Provided entries:

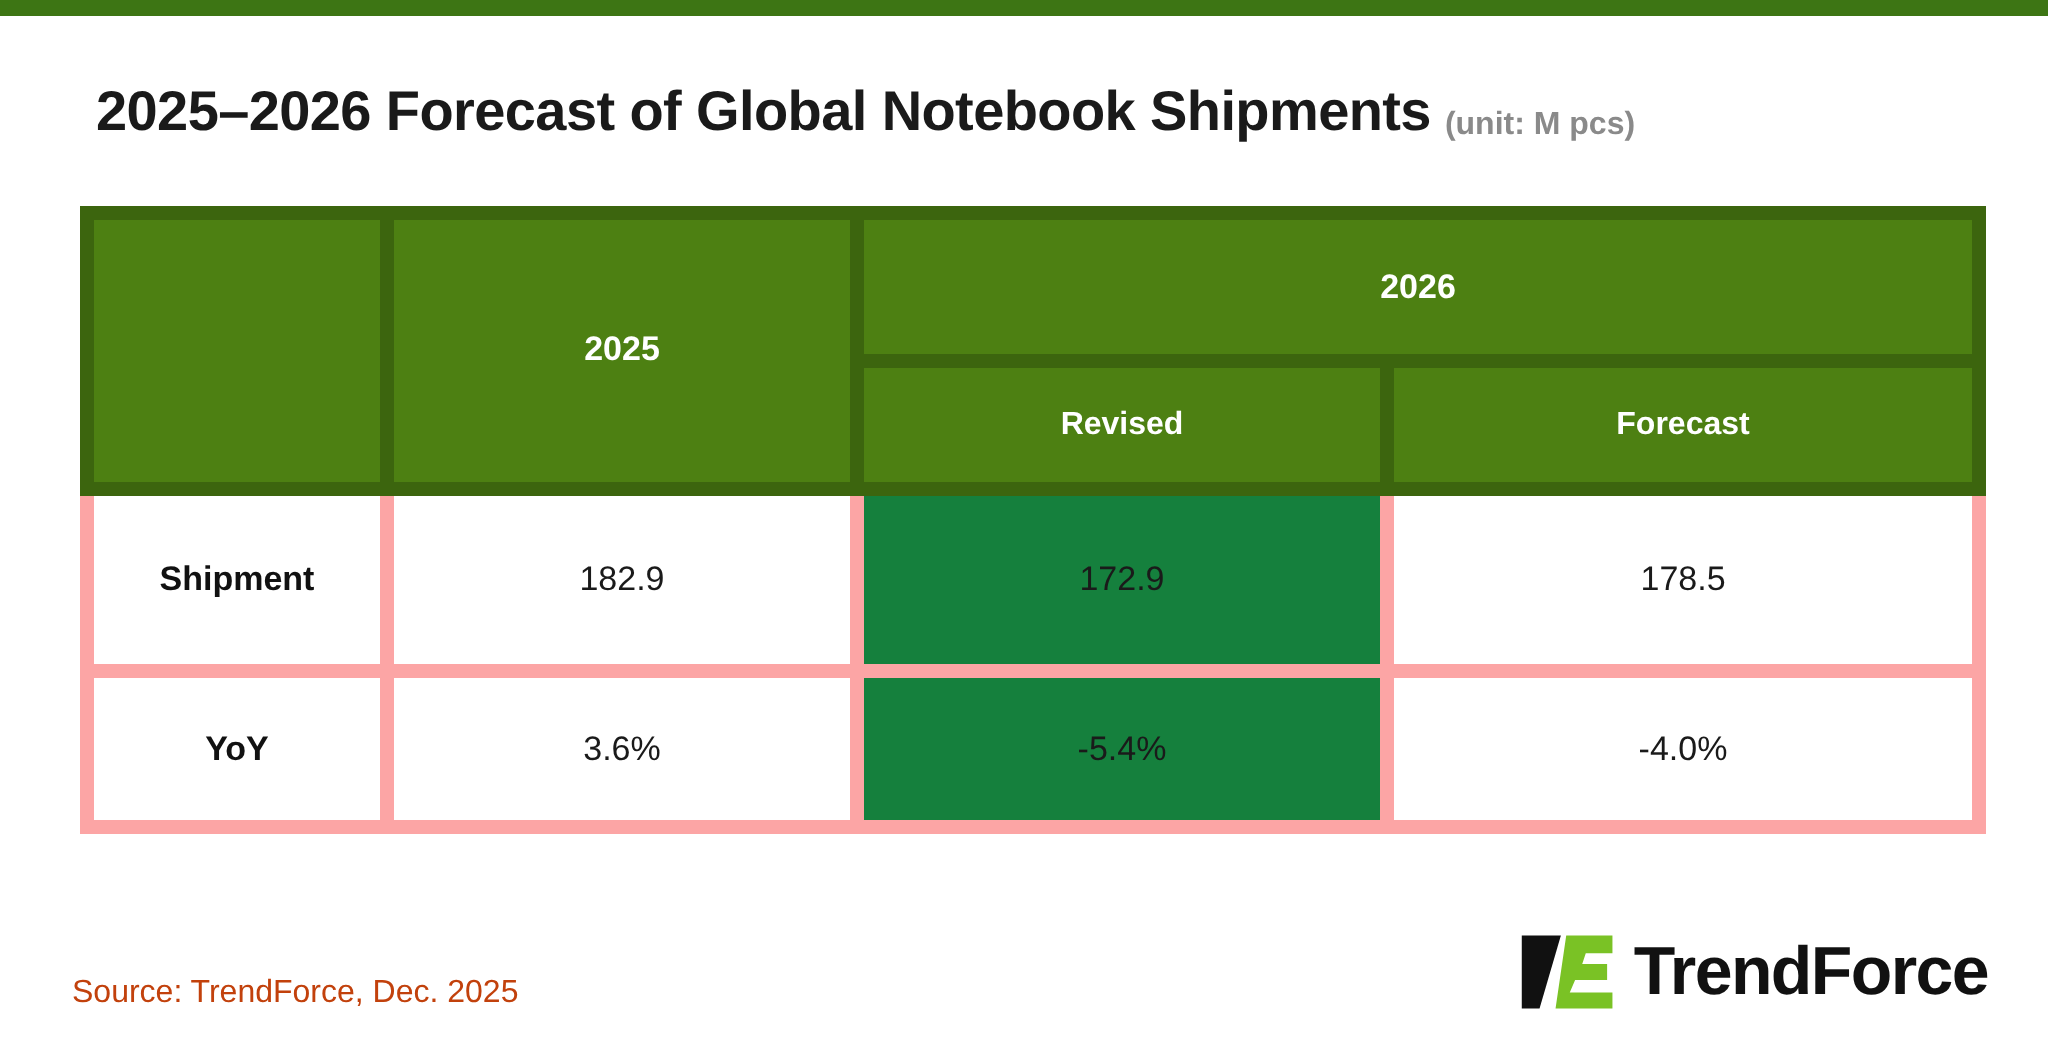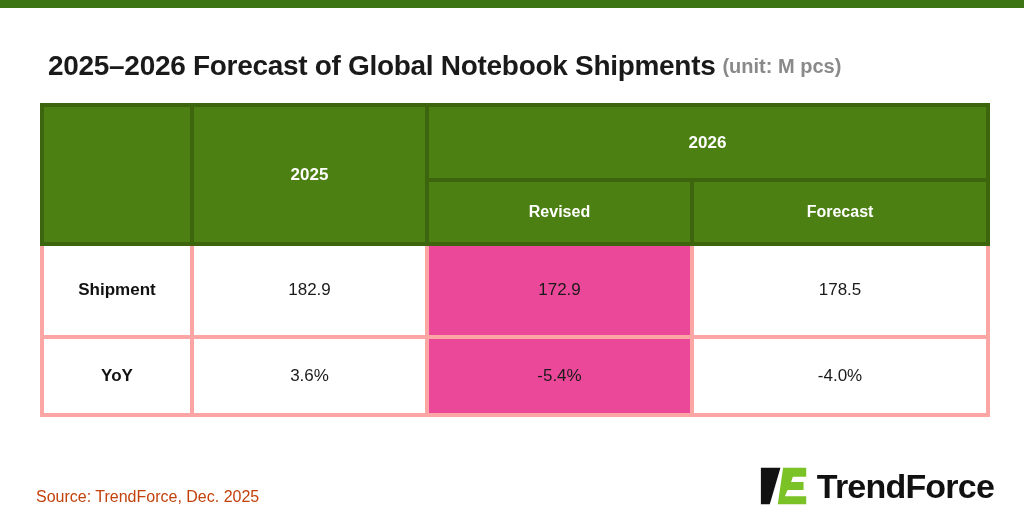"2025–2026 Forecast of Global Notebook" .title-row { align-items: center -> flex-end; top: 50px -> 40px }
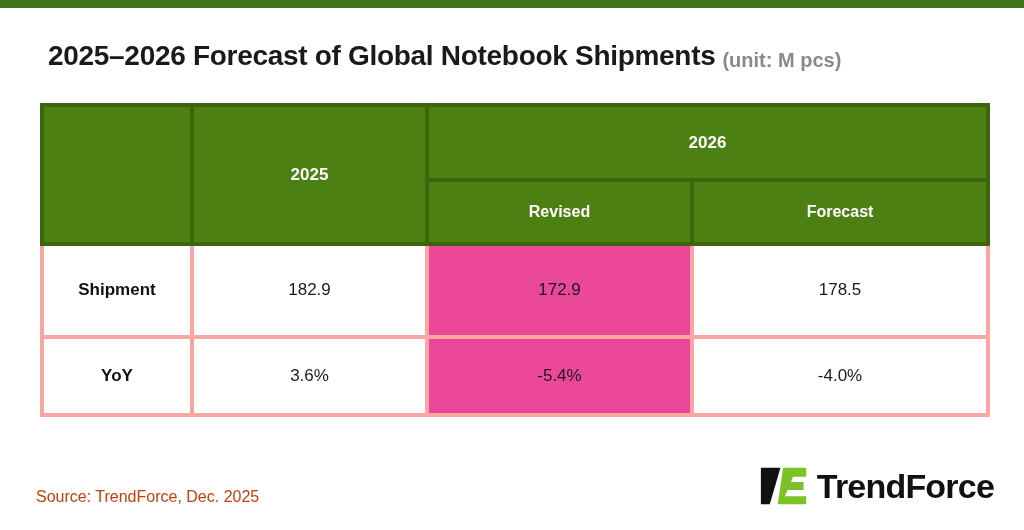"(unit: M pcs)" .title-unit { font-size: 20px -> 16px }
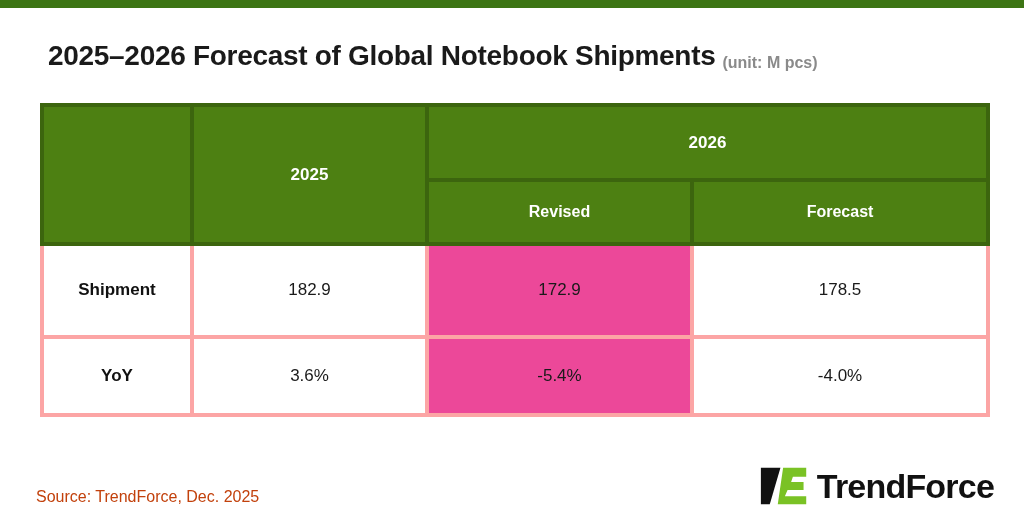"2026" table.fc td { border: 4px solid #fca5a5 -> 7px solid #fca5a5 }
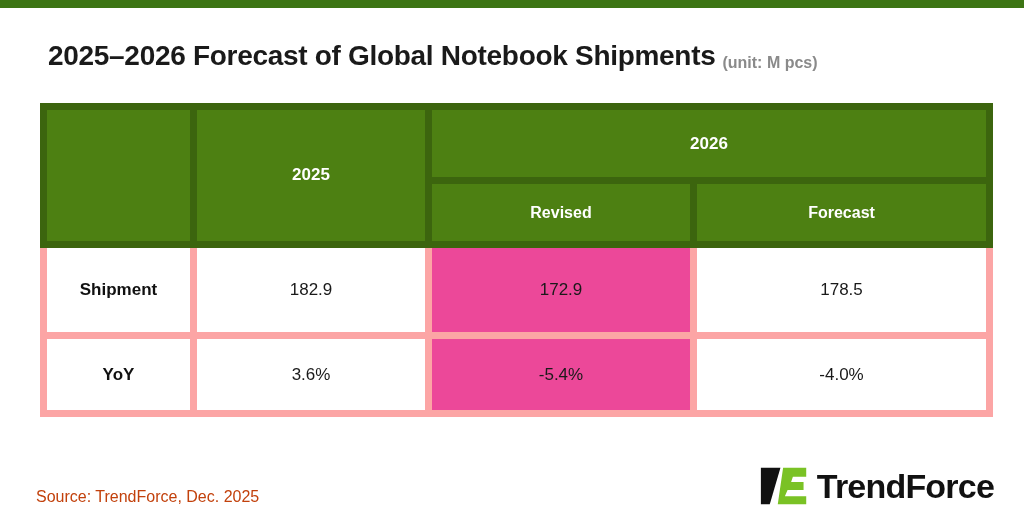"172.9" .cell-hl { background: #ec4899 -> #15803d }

==

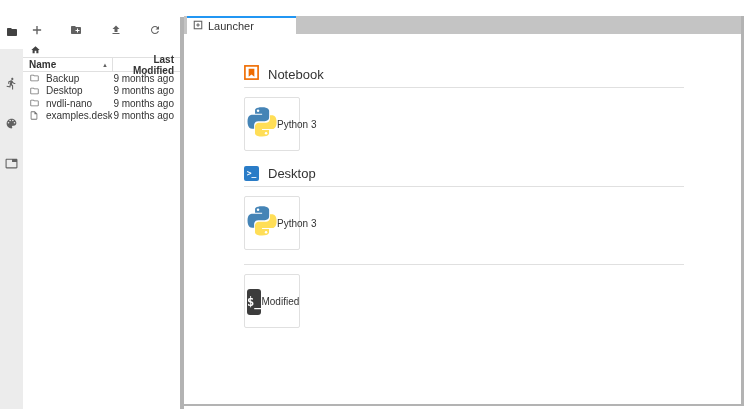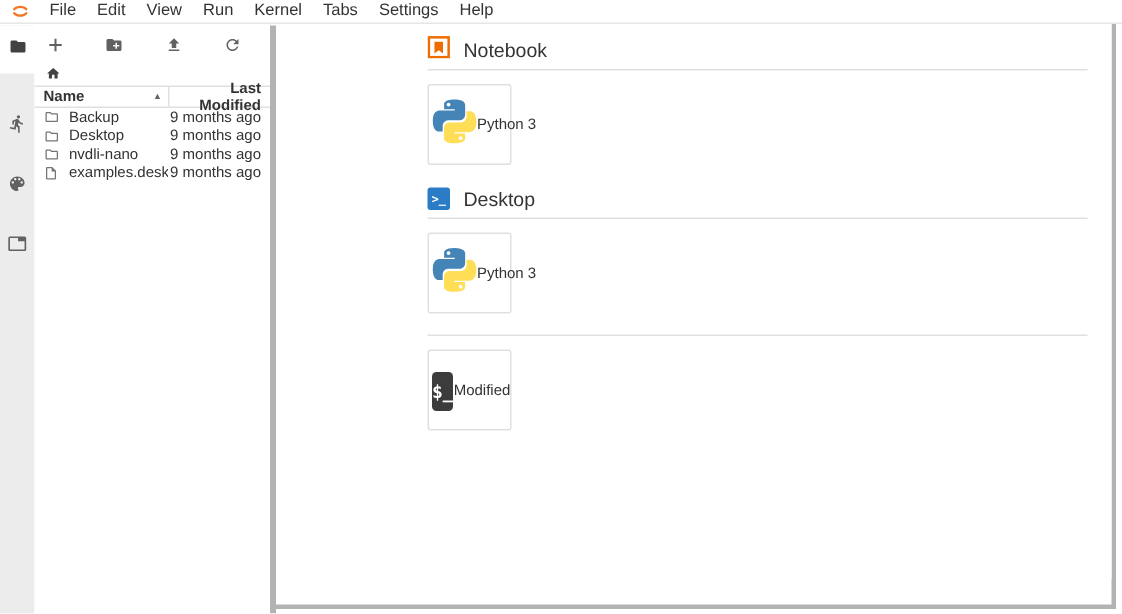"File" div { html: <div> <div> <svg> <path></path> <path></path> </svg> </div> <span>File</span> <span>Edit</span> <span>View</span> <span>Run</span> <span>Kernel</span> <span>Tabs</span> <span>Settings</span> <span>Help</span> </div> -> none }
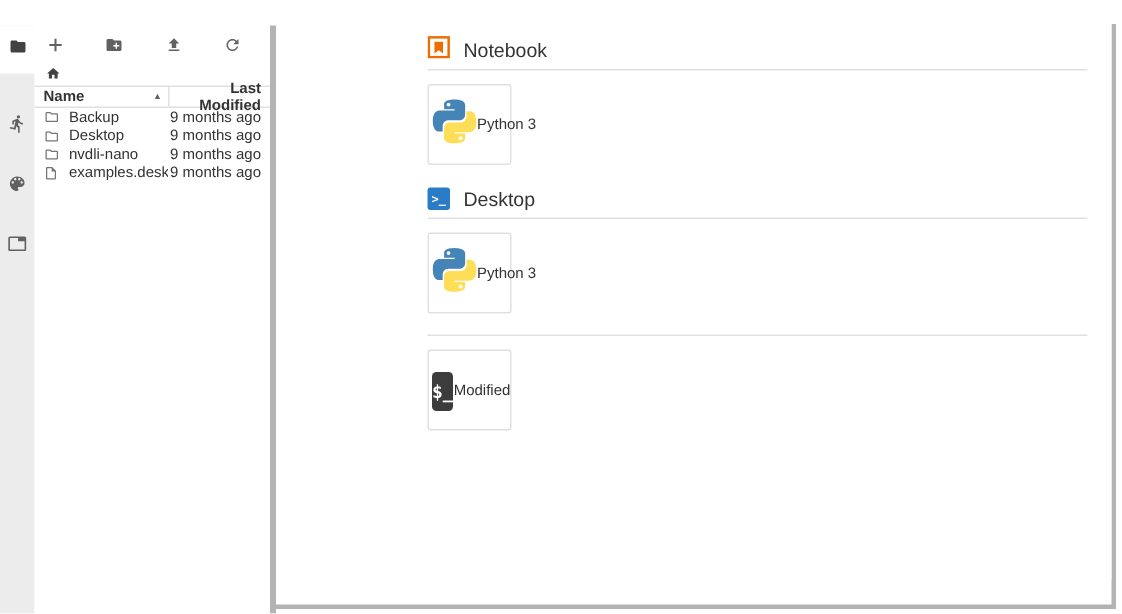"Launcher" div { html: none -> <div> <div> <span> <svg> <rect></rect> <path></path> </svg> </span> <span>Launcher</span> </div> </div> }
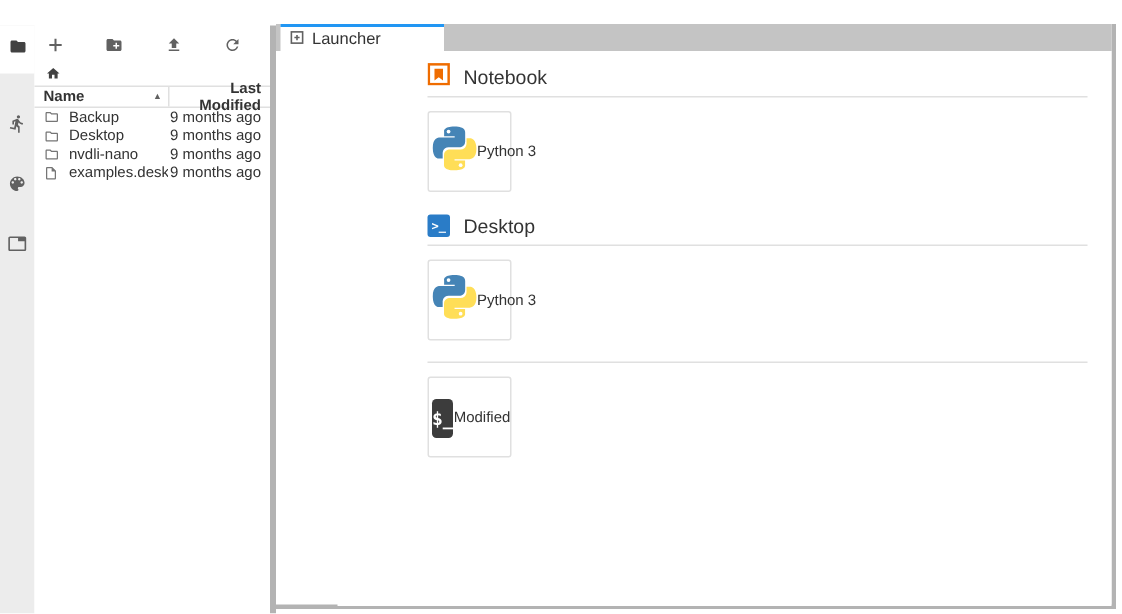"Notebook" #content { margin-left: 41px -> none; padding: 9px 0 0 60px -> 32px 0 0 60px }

Work required: For this exercise, transcribe exactly the part of the records above that opens with the line containing "Forecast of Global" and closes with the one containing "background: #ec4899 ->". Pictures are not part of the copy.

Result of the task:
"2025–2026 Forecast of Global Notebook" .title-row { align-items: center -> flex-end; top: 50px -> 40px }
"(unit: M pcs)" .title-unit { font-size: 20px -> 16px }
"2026" table.fc td { border: 4px solid #fca5a5 -> 7px solid #fca5a5 }
"172.9" .cell-hl { background: #ec4899 -> #15803d }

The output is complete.